Data items:

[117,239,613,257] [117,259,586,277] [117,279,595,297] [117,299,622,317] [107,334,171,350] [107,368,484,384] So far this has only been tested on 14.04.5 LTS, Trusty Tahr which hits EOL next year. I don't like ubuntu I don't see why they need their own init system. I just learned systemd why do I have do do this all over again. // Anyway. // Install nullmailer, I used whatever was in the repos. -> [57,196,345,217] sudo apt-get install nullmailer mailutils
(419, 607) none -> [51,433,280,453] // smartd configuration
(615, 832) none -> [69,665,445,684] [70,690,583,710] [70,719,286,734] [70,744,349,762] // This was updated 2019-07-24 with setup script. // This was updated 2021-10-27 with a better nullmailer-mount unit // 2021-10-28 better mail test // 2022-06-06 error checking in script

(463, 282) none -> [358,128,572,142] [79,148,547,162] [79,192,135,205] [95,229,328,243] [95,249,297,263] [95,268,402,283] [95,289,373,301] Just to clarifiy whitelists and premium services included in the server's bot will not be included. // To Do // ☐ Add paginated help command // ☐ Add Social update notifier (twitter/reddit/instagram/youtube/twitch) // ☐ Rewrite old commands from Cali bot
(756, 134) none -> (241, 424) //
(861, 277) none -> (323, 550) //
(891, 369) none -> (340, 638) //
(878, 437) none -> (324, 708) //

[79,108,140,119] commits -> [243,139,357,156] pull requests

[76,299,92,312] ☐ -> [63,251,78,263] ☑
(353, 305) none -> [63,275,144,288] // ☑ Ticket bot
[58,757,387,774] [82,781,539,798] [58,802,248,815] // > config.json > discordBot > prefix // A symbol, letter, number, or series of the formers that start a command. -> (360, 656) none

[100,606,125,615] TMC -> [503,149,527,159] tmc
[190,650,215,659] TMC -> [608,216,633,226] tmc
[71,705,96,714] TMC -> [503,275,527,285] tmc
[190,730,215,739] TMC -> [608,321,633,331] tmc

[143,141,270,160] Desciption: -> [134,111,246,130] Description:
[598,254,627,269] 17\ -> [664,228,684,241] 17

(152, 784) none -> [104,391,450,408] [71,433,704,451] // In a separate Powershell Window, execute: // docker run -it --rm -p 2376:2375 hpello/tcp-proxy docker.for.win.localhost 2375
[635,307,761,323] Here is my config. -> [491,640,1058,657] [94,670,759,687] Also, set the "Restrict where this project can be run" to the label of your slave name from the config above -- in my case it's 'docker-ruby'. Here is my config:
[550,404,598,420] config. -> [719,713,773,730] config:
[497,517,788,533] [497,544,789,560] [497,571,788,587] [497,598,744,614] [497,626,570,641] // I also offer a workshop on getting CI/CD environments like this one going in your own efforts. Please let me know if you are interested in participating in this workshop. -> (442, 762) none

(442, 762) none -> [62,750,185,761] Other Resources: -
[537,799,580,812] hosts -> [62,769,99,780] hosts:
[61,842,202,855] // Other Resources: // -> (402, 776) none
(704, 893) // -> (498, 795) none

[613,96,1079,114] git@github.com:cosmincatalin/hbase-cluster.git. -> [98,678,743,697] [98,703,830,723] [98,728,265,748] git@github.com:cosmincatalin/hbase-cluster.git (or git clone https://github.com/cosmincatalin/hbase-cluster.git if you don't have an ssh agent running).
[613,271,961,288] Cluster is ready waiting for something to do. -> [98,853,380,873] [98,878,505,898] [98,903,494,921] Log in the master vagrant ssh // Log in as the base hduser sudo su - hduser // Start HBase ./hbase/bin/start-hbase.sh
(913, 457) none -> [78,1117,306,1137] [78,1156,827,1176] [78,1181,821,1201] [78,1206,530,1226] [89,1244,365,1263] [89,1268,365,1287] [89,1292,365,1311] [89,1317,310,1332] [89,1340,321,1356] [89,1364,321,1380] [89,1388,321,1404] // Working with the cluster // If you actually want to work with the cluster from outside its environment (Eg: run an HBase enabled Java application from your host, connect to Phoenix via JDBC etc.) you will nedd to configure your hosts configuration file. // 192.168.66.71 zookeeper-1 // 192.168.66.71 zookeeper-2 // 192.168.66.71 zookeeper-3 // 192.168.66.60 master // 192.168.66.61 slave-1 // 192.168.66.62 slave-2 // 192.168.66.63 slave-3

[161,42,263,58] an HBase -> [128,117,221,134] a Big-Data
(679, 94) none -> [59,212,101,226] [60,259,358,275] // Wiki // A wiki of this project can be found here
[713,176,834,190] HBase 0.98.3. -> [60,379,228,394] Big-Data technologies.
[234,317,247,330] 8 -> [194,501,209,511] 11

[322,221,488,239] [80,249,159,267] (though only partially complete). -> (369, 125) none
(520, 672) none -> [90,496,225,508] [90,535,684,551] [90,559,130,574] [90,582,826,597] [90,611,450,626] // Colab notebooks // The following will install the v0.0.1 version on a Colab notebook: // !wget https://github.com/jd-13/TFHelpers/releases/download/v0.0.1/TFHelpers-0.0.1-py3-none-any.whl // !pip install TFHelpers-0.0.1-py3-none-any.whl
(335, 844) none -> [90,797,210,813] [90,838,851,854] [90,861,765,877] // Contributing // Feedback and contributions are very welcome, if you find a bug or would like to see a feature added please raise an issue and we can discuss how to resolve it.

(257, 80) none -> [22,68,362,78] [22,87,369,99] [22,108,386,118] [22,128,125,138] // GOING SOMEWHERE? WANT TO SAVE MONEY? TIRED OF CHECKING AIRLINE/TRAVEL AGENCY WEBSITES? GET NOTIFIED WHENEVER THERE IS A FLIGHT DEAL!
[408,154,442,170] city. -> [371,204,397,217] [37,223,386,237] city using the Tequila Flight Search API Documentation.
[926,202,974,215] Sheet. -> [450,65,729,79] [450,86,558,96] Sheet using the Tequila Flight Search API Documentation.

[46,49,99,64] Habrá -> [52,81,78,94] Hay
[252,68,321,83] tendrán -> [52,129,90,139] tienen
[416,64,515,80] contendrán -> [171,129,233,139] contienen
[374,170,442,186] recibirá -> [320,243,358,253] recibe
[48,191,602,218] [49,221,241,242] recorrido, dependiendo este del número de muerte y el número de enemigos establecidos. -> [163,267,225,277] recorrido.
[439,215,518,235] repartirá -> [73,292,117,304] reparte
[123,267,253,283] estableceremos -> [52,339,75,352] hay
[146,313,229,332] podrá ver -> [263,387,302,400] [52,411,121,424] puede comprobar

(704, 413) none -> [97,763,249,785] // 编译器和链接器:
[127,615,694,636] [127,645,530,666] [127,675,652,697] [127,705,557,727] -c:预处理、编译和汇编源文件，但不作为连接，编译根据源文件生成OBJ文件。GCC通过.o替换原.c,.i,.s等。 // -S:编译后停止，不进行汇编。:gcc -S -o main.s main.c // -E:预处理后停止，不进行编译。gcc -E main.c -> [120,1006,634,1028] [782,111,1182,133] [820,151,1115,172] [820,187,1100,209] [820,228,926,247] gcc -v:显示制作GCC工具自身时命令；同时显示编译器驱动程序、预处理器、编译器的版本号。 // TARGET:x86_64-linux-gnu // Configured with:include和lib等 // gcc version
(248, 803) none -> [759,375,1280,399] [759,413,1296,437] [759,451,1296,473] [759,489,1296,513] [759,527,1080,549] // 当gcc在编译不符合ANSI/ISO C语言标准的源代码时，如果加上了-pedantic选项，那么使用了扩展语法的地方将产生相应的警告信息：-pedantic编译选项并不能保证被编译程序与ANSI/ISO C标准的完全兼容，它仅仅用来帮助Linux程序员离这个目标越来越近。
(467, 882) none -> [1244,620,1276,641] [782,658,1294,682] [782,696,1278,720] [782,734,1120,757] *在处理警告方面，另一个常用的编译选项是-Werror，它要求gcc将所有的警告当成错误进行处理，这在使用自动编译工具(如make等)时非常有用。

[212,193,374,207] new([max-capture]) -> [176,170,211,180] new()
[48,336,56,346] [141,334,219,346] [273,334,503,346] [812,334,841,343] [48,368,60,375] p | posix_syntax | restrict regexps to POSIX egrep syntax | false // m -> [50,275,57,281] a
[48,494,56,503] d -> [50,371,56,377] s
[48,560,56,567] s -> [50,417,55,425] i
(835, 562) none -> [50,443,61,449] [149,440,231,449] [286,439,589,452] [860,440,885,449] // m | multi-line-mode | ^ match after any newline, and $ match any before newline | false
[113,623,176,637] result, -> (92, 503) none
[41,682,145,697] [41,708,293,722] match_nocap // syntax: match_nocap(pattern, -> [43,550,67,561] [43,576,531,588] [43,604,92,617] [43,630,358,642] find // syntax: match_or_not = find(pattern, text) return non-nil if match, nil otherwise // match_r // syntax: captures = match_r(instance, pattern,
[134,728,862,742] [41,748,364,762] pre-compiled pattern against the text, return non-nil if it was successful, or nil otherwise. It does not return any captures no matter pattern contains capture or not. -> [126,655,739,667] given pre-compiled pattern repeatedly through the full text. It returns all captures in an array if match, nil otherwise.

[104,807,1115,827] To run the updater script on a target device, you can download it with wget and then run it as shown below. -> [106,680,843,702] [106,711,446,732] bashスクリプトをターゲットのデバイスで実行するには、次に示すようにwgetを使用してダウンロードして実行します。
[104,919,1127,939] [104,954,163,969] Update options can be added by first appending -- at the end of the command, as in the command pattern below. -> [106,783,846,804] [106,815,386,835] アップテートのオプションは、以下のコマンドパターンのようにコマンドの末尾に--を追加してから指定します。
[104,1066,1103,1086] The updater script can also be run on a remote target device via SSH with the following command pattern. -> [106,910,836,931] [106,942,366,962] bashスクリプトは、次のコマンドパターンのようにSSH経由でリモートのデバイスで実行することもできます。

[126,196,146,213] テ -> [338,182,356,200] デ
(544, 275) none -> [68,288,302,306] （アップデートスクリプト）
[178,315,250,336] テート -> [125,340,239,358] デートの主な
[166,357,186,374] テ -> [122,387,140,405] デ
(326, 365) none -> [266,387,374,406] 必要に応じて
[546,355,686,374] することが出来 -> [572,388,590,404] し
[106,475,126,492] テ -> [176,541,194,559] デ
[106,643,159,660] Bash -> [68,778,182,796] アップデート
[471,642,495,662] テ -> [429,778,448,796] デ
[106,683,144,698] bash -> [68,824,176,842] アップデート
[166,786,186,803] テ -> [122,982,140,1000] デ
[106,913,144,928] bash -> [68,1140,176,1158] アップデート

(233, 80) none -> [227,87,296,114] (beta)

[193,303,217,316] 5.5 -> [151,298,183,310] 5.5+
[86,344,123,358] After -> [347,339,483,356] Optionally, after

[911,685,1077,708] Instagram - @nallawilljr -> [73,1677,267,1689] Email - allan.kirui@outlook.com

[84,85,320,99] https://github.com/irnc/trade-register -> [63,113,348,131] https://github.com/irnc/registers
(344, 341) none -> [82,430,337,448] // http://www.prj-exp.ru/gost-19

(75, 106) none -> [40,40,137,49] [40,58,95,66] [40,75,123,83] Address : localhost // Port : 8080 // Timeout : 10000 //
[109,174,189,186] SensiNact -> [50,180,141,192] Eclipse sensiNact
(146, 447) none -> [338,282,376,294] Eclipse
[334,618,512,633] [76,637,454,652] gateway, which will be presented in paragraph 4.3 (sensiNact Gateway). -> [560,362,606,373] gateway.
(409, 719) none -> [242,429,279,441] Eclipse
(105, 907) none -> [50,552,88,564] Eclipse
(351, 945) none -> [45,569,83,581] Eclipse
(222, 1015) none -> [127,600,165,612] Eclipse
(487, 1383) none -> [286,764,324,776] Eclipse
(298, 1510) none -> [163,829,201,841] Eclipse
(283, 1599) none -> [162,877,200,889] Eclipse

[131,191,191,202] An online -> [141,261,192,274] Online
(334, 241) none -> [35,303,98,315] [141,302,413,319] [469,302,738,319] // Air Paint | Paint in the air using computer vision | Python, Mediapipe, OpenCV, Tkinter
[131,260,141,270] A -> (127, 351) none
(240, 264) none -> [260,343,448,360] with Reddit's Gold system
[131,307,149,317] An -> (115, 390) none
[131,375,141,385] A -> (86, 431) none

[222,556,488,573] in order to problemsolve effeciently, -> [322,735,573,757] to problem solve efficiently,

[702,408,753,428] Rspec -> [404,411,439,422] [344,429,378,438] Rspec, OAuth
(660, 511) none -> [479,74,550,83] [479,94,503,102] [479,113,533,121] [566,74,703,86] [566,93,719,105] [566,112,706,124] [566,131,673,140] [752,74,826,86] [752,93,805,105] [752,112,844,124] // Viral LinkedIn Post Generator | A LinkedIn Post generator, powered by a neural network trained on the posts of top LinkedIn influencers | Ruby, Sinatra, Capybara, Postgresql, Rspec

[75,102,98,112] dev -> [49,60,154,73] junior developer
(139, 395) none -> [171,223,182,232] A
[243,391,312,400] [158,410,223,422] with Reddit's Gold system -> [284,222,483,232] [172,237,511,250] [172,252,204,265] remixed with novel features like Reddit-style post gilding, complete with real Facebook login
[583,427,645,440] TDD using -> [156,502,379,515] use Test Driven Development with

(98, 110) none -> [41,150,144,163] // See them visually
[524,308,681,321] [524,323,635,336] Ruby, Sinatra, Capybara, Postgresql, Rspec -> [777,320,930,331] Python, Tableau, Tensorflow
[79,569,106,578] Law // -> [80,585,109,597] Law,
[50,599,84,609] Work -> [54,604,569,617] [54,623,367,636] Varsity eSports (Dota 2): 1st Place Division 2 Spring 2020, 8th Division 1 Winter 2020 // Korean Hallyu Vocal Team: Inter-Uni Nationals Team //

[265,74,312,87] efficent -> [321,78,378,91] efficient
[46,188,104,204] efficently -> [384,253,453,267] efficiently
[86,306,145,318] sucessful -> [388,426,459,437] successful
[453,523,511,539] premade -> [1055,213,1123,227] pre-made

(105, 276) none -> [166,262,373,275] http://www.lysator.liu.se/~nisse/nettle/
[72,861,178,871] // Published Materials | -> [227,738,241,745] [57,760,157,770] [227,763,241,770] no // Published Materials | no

WORK REQUIRED:
Copy each line of the records that contains the word "like".

SOLUTION TO THIS PROBLEM:
[117,239,613,257] [117,259,586,277] [117,279,595,297] [117,299,622,317] [107,334,171,350] [107,368,484,384] So far this has only been tested on 14.04.5 LTS, Trusty Tahr which hits EOL next year. I don't like ubuntu I don't see why they need their own init system. I just learned systemd why do I have do do this all over again. // Anyway. // Install nullmailer, I used whatever was in the repos. -> [57,196,345,217] sudo apt-get install nullmailer mailutils
[497,517,788,533] [497,544,789,560] [497,571,788,587] [497,598,744,614] [497,626,570,641] // I also offer a workshop on getting CI/CD environments like this one going in your own efforts. Please let me know if you are interested in participating in this workshop. -> (442, 762) none
(335, 844) none -> [90,797,210,813] [90,838,851,854] [90,861,765,877] // Contributing // Feedback and contributions are very welcome, if you find a bug or would like to see a feature added please raise an issue and we can discuss how to resolve it.
[243,391,312,400] [158,410,223,422] with Reddit's Gold system -> [284,222,483,232] [172,237,511,250] [172,252,204,265] remixed with novel features like Reddit-style post gilding, complete with real Facebook login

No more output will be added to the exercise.